At the end of the internship, I basically had a script "assistant" that I would use to prepare the calculation jobs, unite them so I could use them on "bigger" queues, do most of the post-calculation analysis (essentially producing CSVs and graph for me).

And I am too, chasing that high to this day.

hattmall · 3 years ago
I wrote something similar, I called it "Class Catcher" it was a VB program with the Web browser Control. I paired it with Pick-a-prof to get the best classes. I even sold a few copies via Facebook Ads.
mo_42 · 3 years ago
I use the following tiny script to make PDFs look like they have been scanned. There are still entities that require you to physically sign a document and scan it. So far, everyone accepted PDFs like these:

  #!/bin/sh
  ROTATION=$(shuf -n 1 -e '-' '')$(shuf -n 1 -e $(seq 0.05 .5))
  convert -density 150 $1 \
    -linear-stretch '1.5%x2%' \
    -rotate ${ROTATION} \
    -attenuate '0.01' \
    +noise  Multiplicative \
    -colorspace 'gray' $2

spaboleo · 3 years ago
This is awesome! It would be perfect if there an occasional artefact line crossing the entire page vertically could be added. You know, those lines caused by an old crusty ink jet print head. Also a visibly cast shadow by the allegedly scanned edge of the paper due to misalignment on the flat bed would add to the illusion.
lloydatkinson · 3 years ago
Do you have a before and after of a sample pdf? Sounds great.

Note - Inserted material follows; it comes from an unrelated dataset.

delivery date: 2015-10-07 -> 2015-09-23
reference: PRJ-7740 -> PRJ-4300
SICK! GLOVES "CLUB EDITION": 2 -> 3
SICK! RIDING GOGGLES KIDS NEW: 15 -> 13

How do you use it? I don't see any PDF file paths?

mo_42 · 3 years ago
The first argument is the input file and the second one the output:

  ./script.sh original.pdf scanned.pdf

kilroy123 · 3 years ago
So awesome! Just tried and it worked great.
melagonster · 3 years ago
this surprise me, I don't know pdf can work on this way haha.
zamadatix · 3 years ago
I don't have the script anymore but when I was an intern at a regional hospital system ~10 years ago they were running into problems with an old wireless system where after a certain global client count and AP uptime APs would stop registering clients or roams. At the start of the day everything was fine, by night some random wireless tickets were coming in, and by next morning everything was on fire and thousands of APs worth of Wi-Fi was useless. The wireless lead was sweating bullets trying to get the vendor to figure out what was wrong but the product was nearing the end of its life plus having transitioned between companies in its lifespan so support wasn't great. As a stopgap he'd stay late and reboot all of the APs from the controller at night. It'd take about 30 minutes for everything to process and the doctors/nurses would still raise hell but a scheduled blip at night was better than everything being broken in the morning.

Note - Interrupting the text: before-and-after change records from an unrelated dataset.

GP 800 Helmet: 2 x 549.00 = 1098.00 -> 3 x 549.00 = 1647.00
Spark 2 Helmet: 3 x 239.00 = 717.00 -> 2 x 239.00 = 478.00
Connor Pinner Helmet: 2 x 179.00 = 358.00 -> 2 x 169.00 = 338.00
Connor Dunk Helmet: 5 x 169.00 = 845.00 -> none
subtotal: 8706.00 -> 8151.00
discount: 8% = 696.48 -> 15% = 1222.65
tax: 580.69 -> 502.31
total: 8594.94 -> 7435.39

We had great AP density so by the 2nd night I started working on an Expect script that would log in and boot 1 AP at a time per floor-building combo (multiple areas simultaneously), wait for them to come back, wait about 30 seconds, and move to the next AP on each floor. At first I did a dry run where the reboot was commented out and the "is it back yet" was delayed by a short timer to simulate a reboot delay + make sure the script would really run without a login timeout or something stupid. This would take a couple hours but it was better than taking everything down as clients under the specific AP being cycled would just roam and have a weaker signal for a minute (assuming the system had been booted the night before). We ran it the 3rd night in place of the mass reboot and watched it carefully. It went great so we left it to run every night. We had the nightly notice from an outage to a potential outage and stopped getting complaints because, except for a particularly unlucky laptop in a corner for 1 minute, nothing was really out of the ordinary. At this point we knew we were buying a brand new wireless system that fiscal year (already in the budget) so we ended up just riding the year out with this script.

In all it was a lame reboot script shorter than the table containing the lists of APs to boot 1 by 1 but it probably had more real impact than any fancier scripts/tools I made while I was there.

noisy_boy · 3 years ago
I love stories like this that directly result in quality of life improvment.